---------- Data for the task

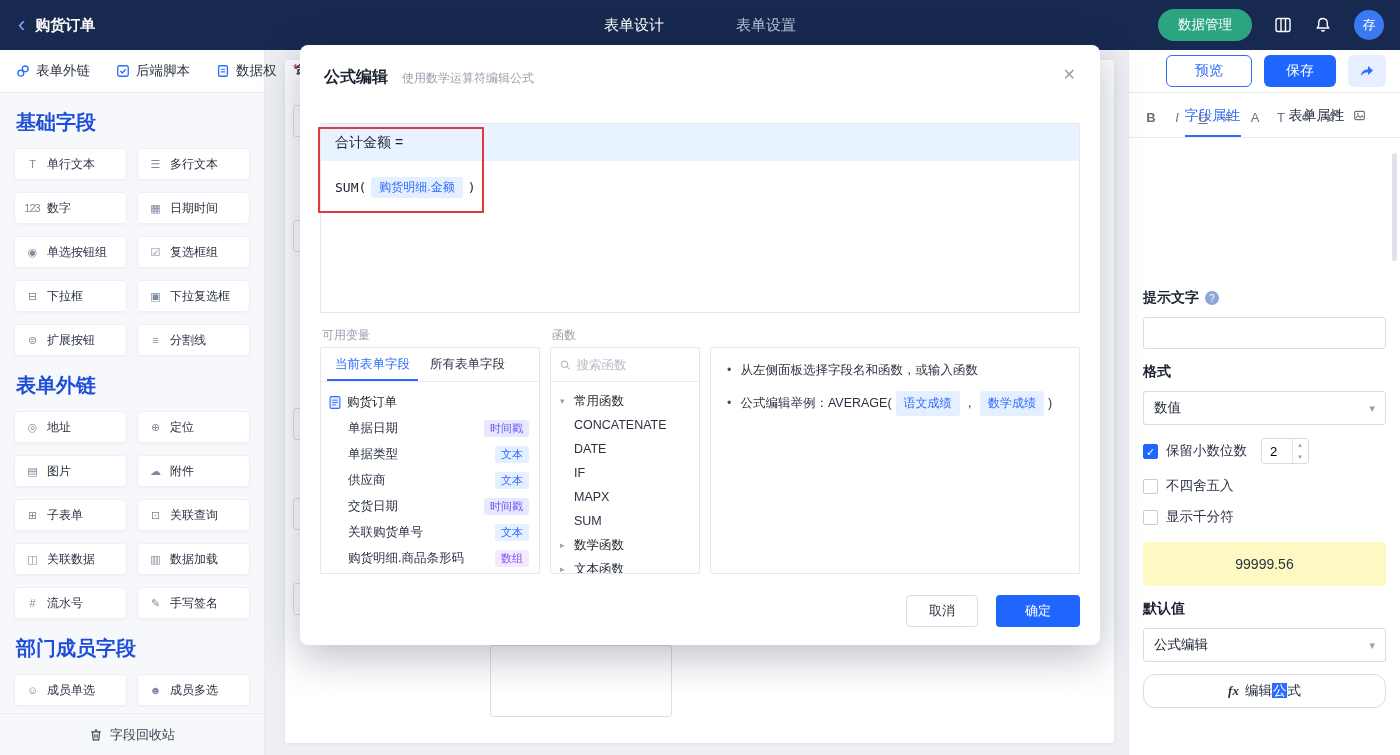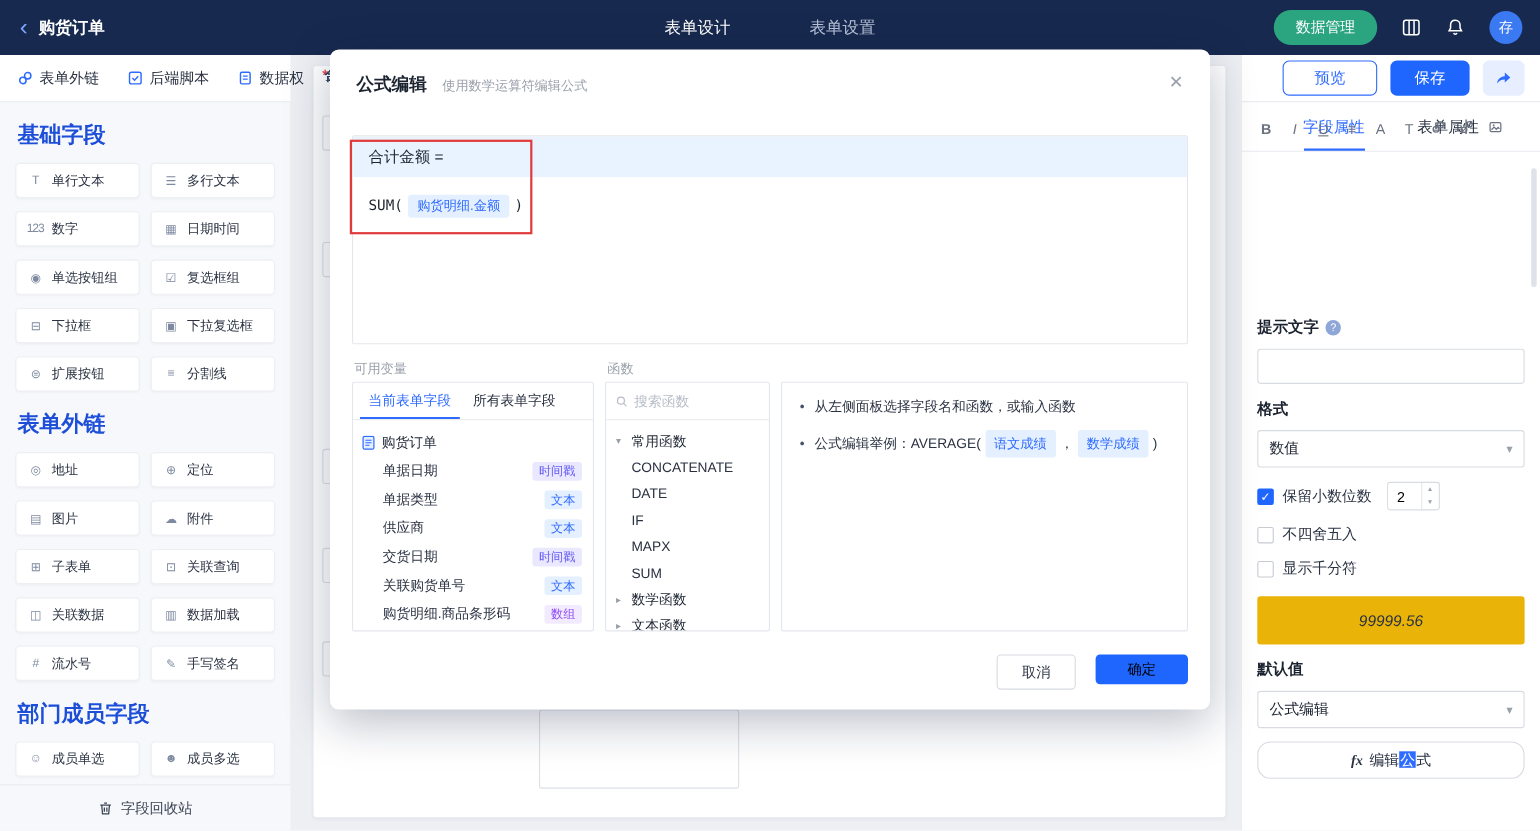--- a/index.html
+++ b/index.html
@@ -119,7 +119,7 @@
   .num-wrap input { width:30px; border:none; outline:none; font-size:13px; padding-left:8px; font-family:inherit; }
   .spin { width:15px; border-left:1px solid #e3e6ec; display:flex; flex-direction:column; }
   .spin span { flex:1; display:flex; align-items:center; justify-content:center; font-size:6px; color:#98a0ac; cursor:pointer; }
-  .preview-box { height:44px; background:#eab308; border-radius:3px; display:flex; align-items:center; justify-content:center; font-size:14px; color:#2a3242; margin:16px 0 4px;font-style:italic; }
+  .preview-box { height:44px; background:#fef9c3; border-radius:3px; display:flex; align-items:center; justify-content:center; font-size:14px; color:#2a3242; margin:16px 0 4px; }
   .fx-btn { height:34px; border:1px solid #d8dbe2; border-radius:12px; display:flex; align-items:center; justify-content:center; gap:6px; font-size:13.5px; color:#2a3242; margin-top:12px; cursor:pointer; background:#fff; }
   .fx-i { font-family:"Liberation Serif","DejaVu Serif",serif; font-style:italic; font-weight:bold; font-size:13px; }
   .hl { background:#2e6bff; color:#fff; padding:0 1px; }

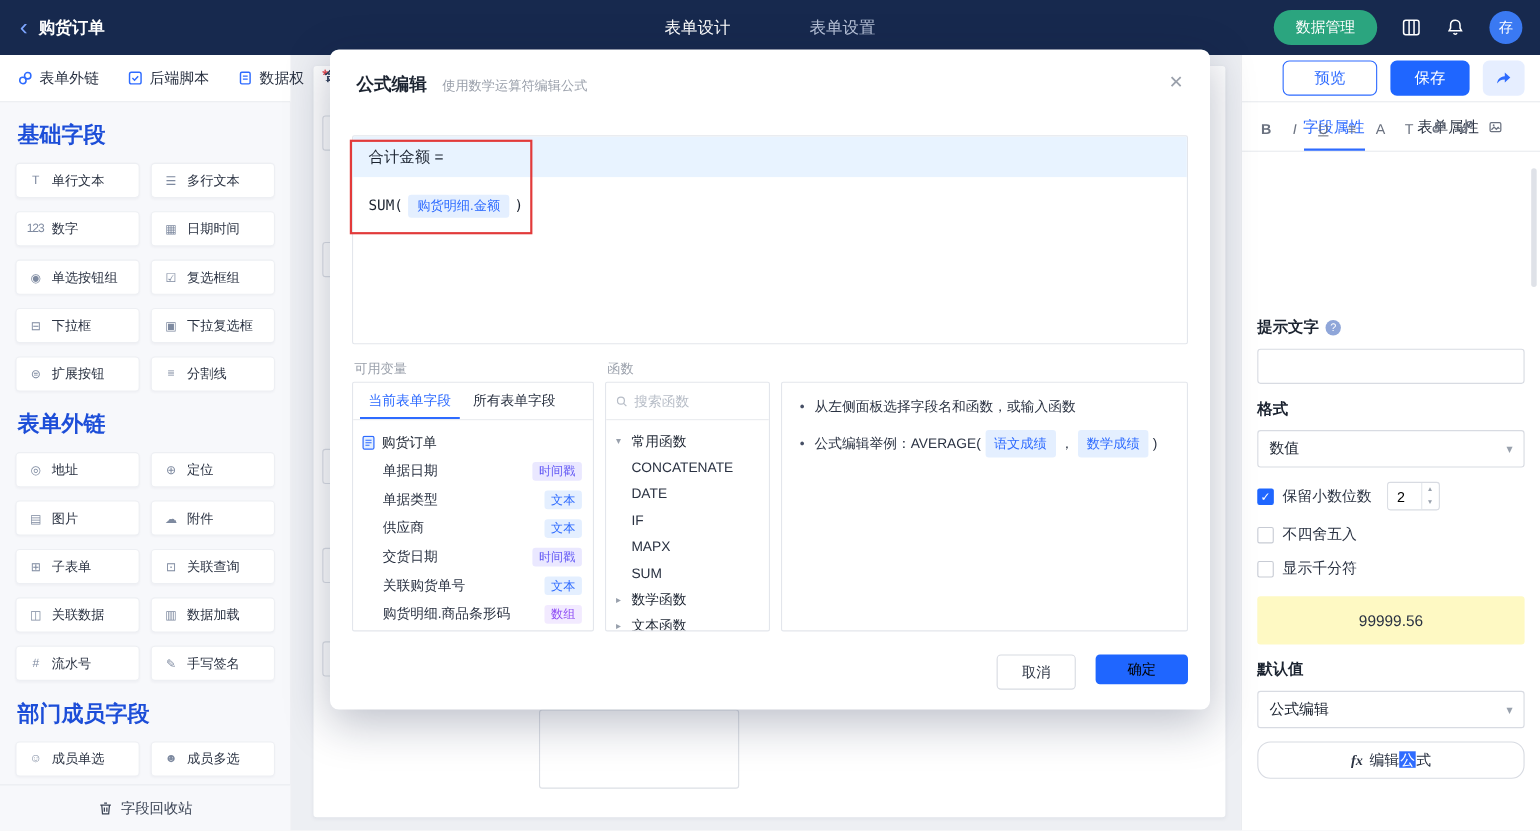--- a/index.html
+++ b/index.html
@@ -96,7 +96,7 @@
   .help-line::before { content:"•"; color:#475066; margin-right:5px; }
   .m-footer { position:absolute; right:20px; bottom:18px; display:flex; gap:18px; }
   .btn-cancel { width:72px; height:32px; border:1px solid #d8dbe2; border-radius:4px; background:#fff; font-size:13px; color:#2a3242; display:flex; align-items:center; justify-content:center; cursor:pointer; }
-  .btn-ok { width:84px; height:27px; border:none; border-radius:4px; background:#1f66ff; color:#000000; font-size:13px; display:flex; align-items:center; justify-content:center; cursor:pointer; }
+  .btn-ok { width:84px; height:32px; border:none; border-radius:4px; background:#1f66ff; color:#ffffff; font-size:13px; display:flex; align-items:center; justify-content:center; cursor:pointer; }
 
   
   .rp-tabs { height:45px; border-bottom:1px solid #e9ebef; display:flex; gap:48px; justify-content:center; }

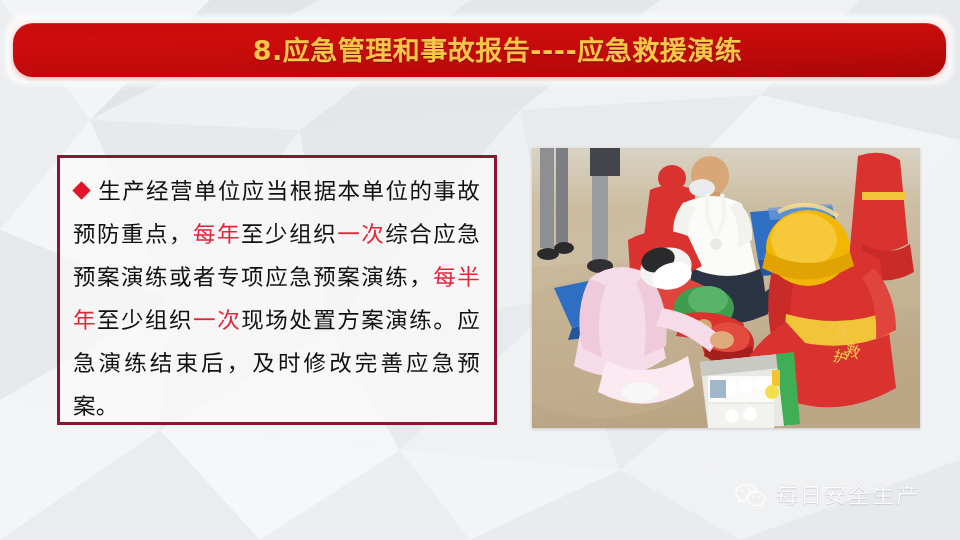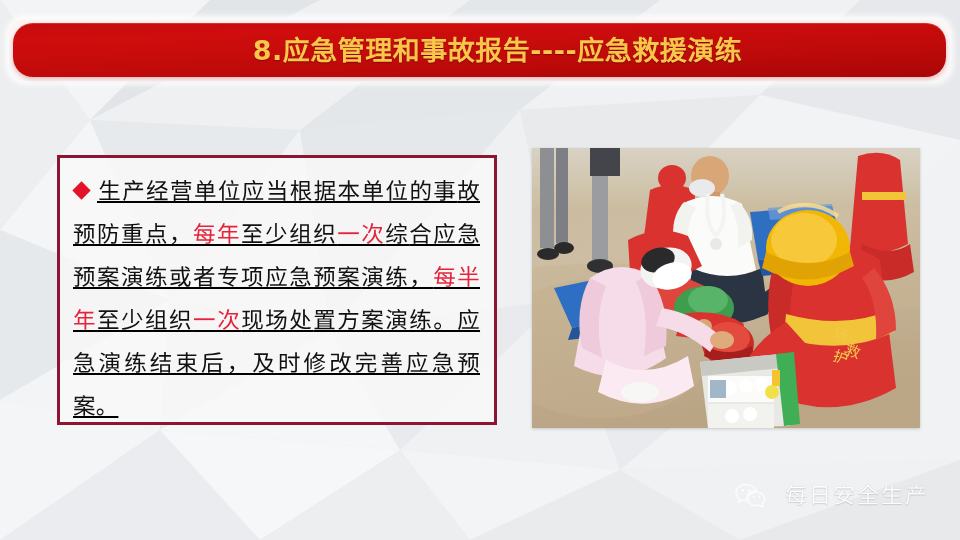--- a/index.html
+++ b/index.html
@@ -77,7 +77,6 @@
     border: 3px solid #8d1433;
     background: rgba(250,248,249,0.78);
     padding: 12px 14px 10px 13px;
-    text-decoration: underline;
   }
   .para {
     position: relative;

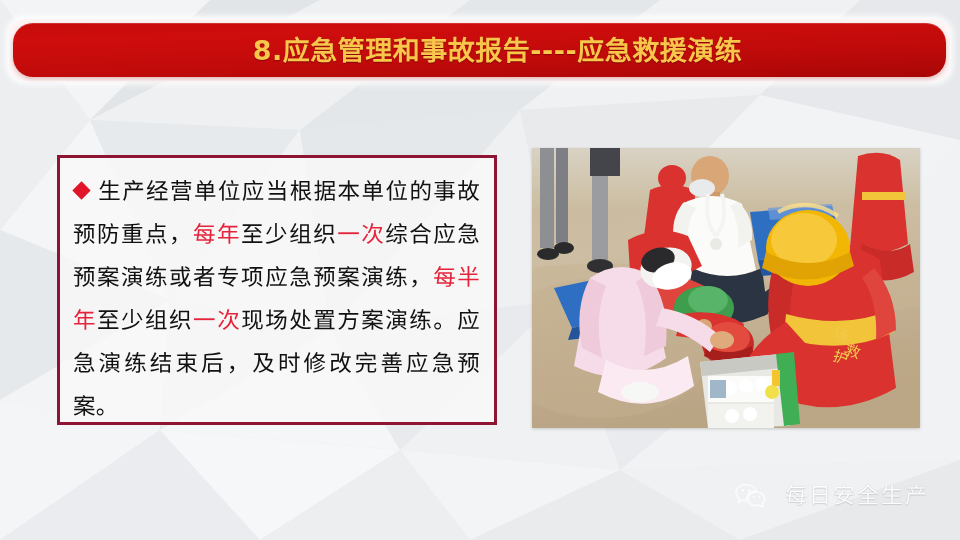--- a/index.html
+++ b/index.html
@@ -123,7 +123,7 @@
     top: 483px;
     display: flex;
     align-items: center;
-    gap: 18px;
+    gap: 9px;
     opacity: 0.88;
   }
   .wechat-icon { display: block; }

--------------------

» **Work item**
Which lines run from the one containing "padding: 12px 14px 10px 13px;" to the end of the data above? Set down those lines exactly, and only those, without any pictures.

» **Response to the task**
     padding: 12px 14px 10px 13px;
-    text-decoration: underline;
   }
   .para {
     position: relative;

--- a/index.html
+++ b/index.html
@@ -123,7 +123,7 @@
     top: 483px;
     display: flex;
     align-items: center;
-    gap: 18px;
+    gap: 9px;
     opacity: 0.88;
   }
   .wechat-icon { display: block; }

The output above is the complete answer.